** Problem requirements **
Your answer must match, word for word, the lines from the one holding "GRANTS FOR 'andredb'@'%';" through the final line below, with pictures excluded.

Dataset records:

◇ ◇ ◇ ◇ ◇ ◇ ◇

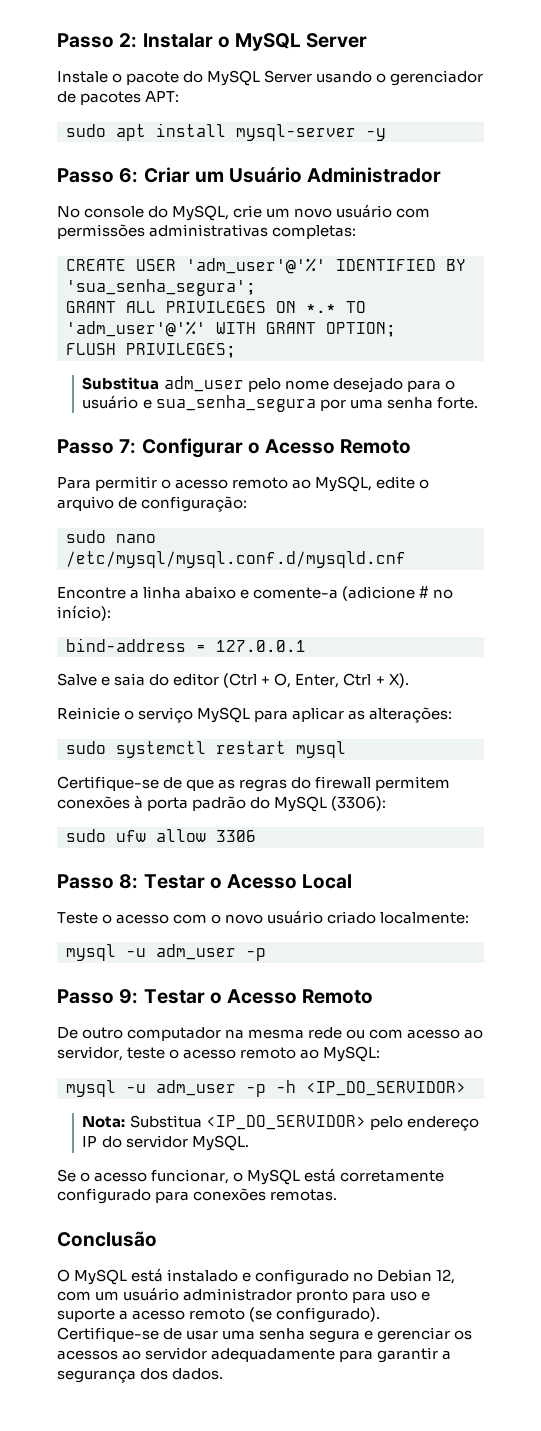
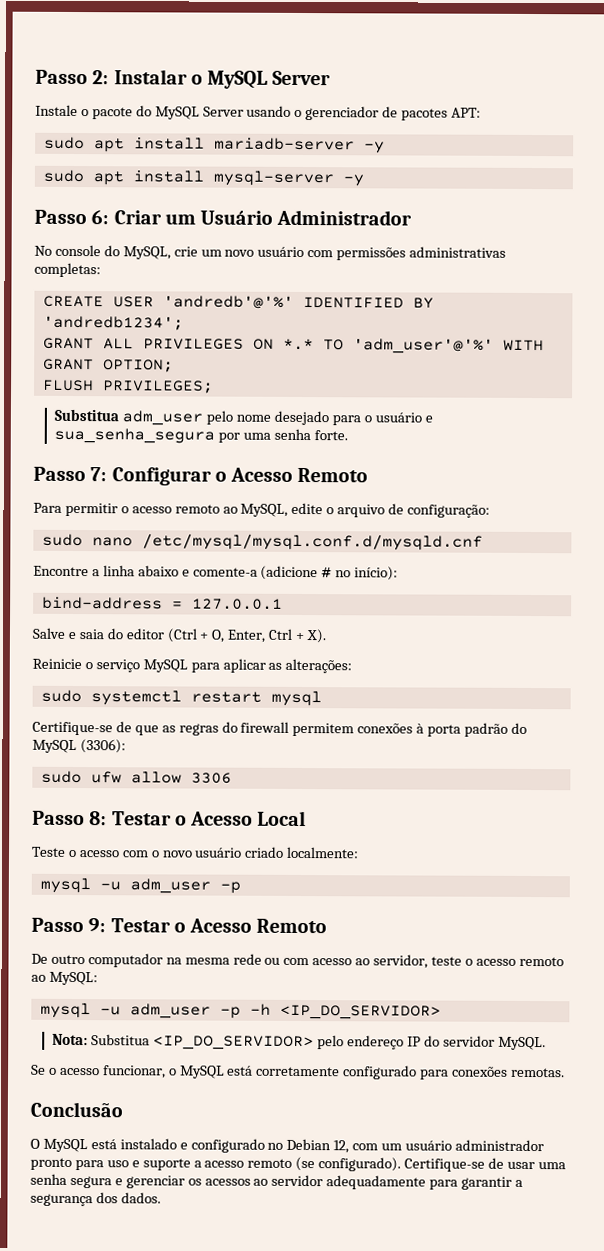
+ sudo apt install mariadb-server -y
- CREATE USER 'adm_user'@'%' IDENTIFIED BY 'sua_senha_segura';
+ CREATE USER 'andredb'@'%' IDENTIFIED BY 'andredb1234';

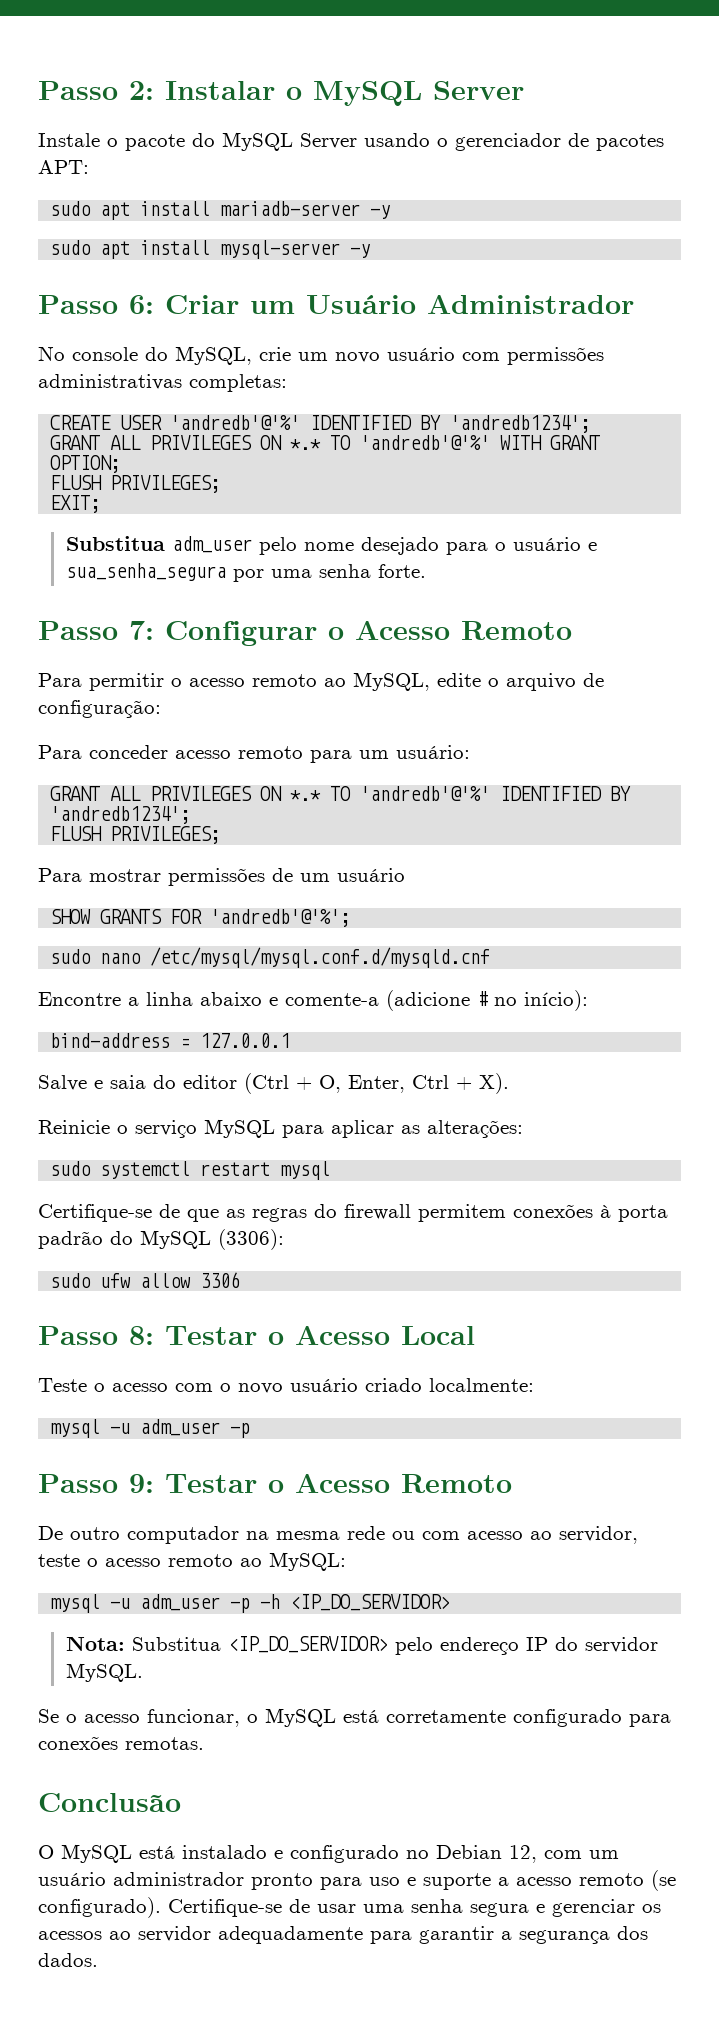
- GRANT ALL PRIVILEGES ON *.* TO 'adm_user'@'%' WITH GRANT OPTION;
+ GRANT ALL PRIVILEGES ON *.* TO 'andredb'@'%' WITH GRANT OPTION;
+ EXIT;
+ Para conceder acesso remoto para um usuário:
+ GRANT ALL PRIVILEGES ON *.* TO 'andredb'@'%' IDENTIFIED BY 'andredb1234';
+ FLUSH PRIVILEGES;
+ Para mostrar permissões de um usuário
+ SHOW GRANTS FOR 'andredb'@'%';

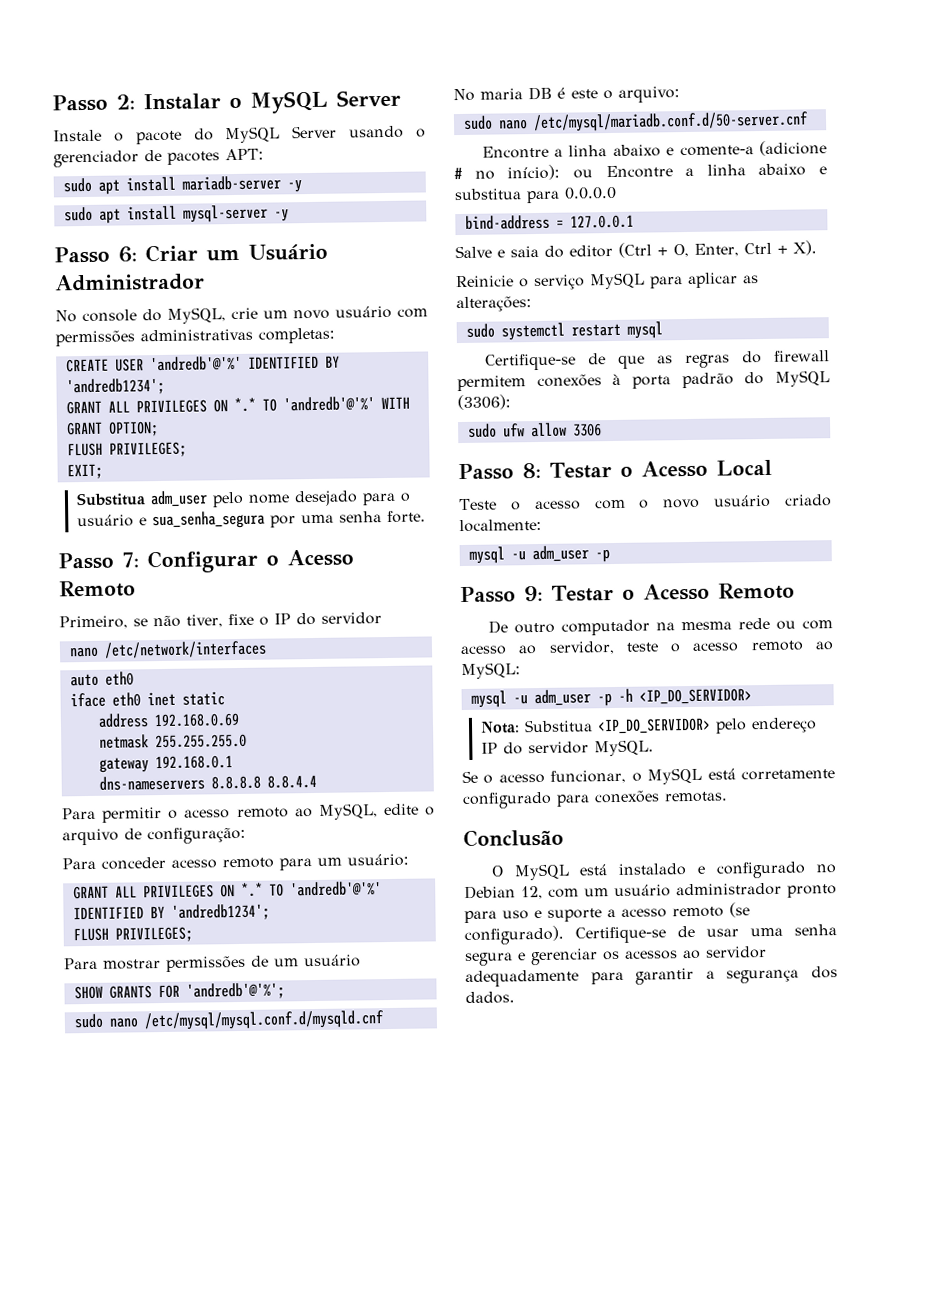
+ Primeiro, se não tiver, fixe o IP do servidor
+ nano /etc/network/interfaces
+ auto eth0
+ iface eth0 inet static
+ address 192.168.0.69
+ netmask 255.255.255.0
+ gateway 192.168.0.1
+ dns-nameservers 8.8.8.8 8.8.4.4
+ No maria DB é este o arquivo:
+ sudo nano /etc/mysql/mariadb.conf.d/50-server.cnf
- Encontre a linha abaixo e comente-a (adicione # no início):
+ Encontre a linha abaixo e comente-a (adicione # no início): ou Encontre a linha abaixo e substitua para 0.0.0.0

◇ ◇ ◇ ◇ ◇ ◇ ◇

** Result **
+ SHOW GRANTS FOR 'andredb'@'%';

+ Primeiro, se não tiver, fixe o IP do servidor
+ nano /etc/network/interfaces
+ auto eth0
+ iface eth0 inet static
+ address 192.168.0.69
+ netmask 255.255.255.0
+ gateway 192.168.0.1
+ dns-nameservers 8.8.8.8 8.8.4.4
+ No maria DB é este o arquivo:
+ sudo nano /etc/mysql/mariadb.conf.d/50-server.cnf
- Encontre a linha abaixo e comente-a (adicione # no início):
+ Encontre a linha abaixo e comente-a (adicione # no início): ou Encontre a linha abaixo e substitua para 0.0.0.0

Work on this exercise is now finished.